Hal ini menindaklanjuti arahan PJS. Wali Kota Tegal, dalam sambutan peringatan HUT Damkar, Satpol dan Linmas, PJS menyampaikan tema peringatan hari ulang tahun Damkar kali ini adalah optimalisasi peran pemadam kebakaran dalam menghadirkan perlindungan masyarakat menyongsong pil-kada serentak tahun 2018. pemadam kebakaran sebagai aparatur pemerintah harus memiliki kesigapan, kemampuan untuk bisa bersama – sama dalam menanggulangi bahaya kebakaran .

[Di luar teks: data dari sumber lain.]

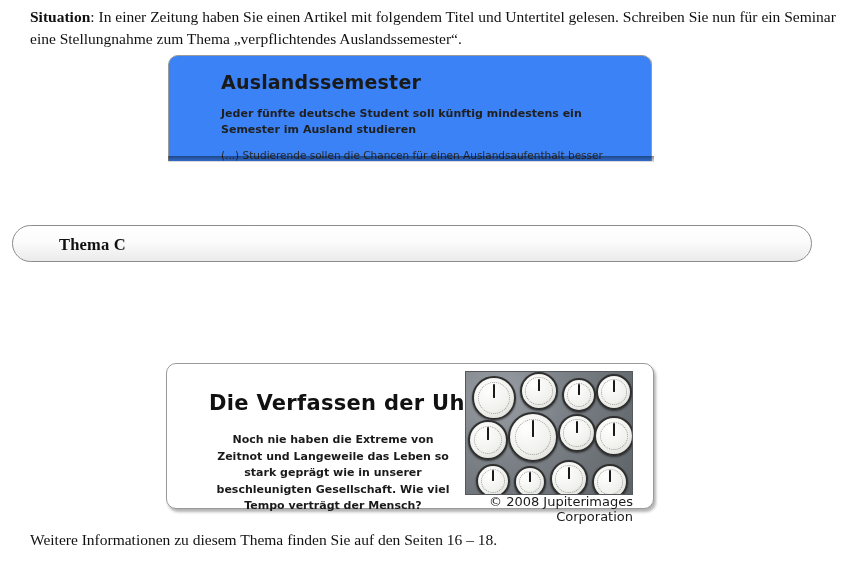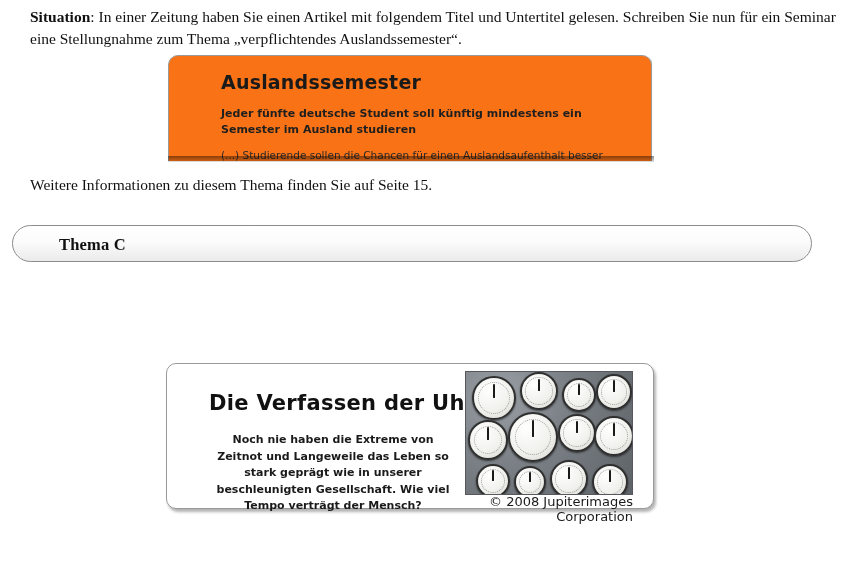--- a/index.html
+++ b/index.html
@@ -99,7 +99,7 @@
     height: 170px;
     border: 1px solid #9a9a9a;
     border-radius: 10px 10px 0 0;
-    background: #f97316;
+    background: #3b82f6;
     box-sizing: border-box;
     box-shadow: 2px 2px 2px rgba(0,0,0,0.22);
   }

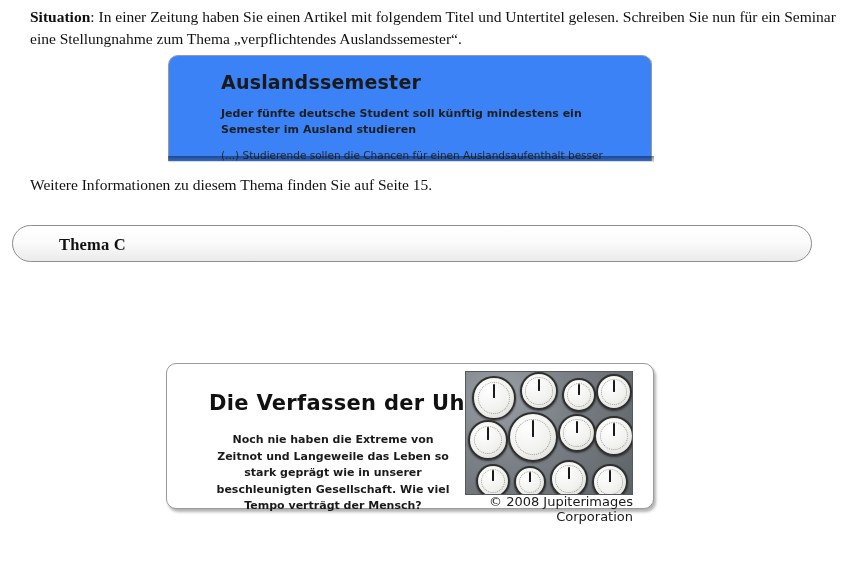--- a/index.html
+++ b/index.html
@@ -260,7 +260,6 @@
   </div>
   <div class="card-b-clipline"></div>
 
-  <p class="para p-more-b">Weitere Informationen zu diesem Thema finden Sie auf Seite 15.</p>
 
   <div class="topic-banner">
     <span class="topic-banner-label">Thema C</span>

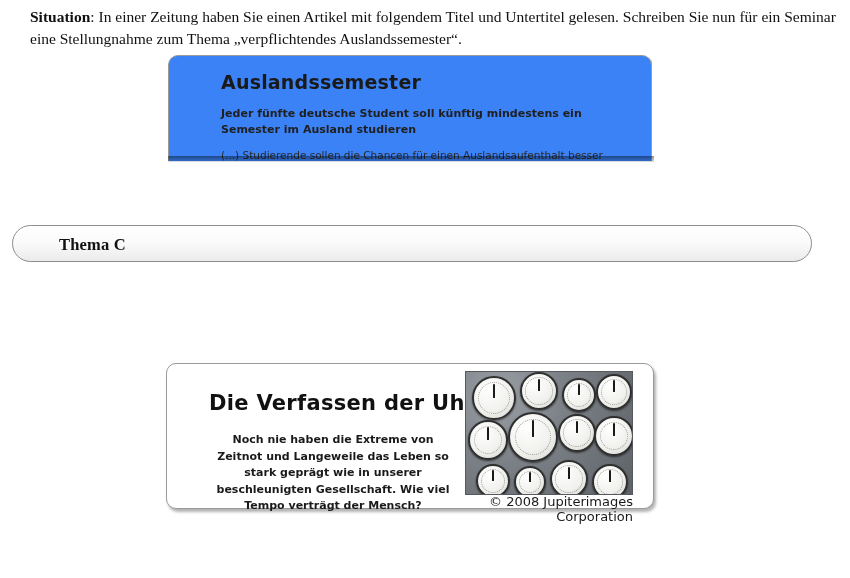--- a/index.html
+++ b/index.html
@@ -316,6 +316,7 @@
     <div class="card-c-credit">© 2008 Jupiterimages Corporation</div>
   </div>
 
+  <p class="para p-more-c">Weitere Informationen zu diesem Thema finden Sie auf den Seiten 16 – 18.</p>
 
 </div>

Andri yudi menyampaikan berdasarkan pengalaman tahun-tahun kemarin, bahwa di kota Tegal sering terjadi kebakaran lahan, hal ini disebabkan banyak orang yang tidak bertanggung jawab membakar lahan, biasanya diawali dengan membakar sampah sembarangan, dan tidak memperhatikan lokasi sekeliling, salah satunya adalah rumput dan semak belukar kering.
Menurutnya, ini merupakan beberapa penyebab terjadinya kebakaran lahan, Andri Yudi menghimbau masyarakat untuk tetap waspada, terhadap terjadinya kebakaran baik itu di pemukiman maupun di lahan kosong  dan jangan membuang sampah sembarangan  
Ada beberapa titik lahan kosong yang perlu diwaspadai, ada di kelurahan Margadana, kelurahan Mintaragen dan di Kecamatan Tegal Selatan masih banyak lahan-lahan kosong.
Pemadam kebakaran akan tetap bersiaga 24 per 7 dalam arti siaga selama 24 jam salama tujuh hari dalam seminggu, tidak ada libur, tidak mengenal musim, karena kebakaran bisa terjadi kapan saja. (Daryani/MR/99).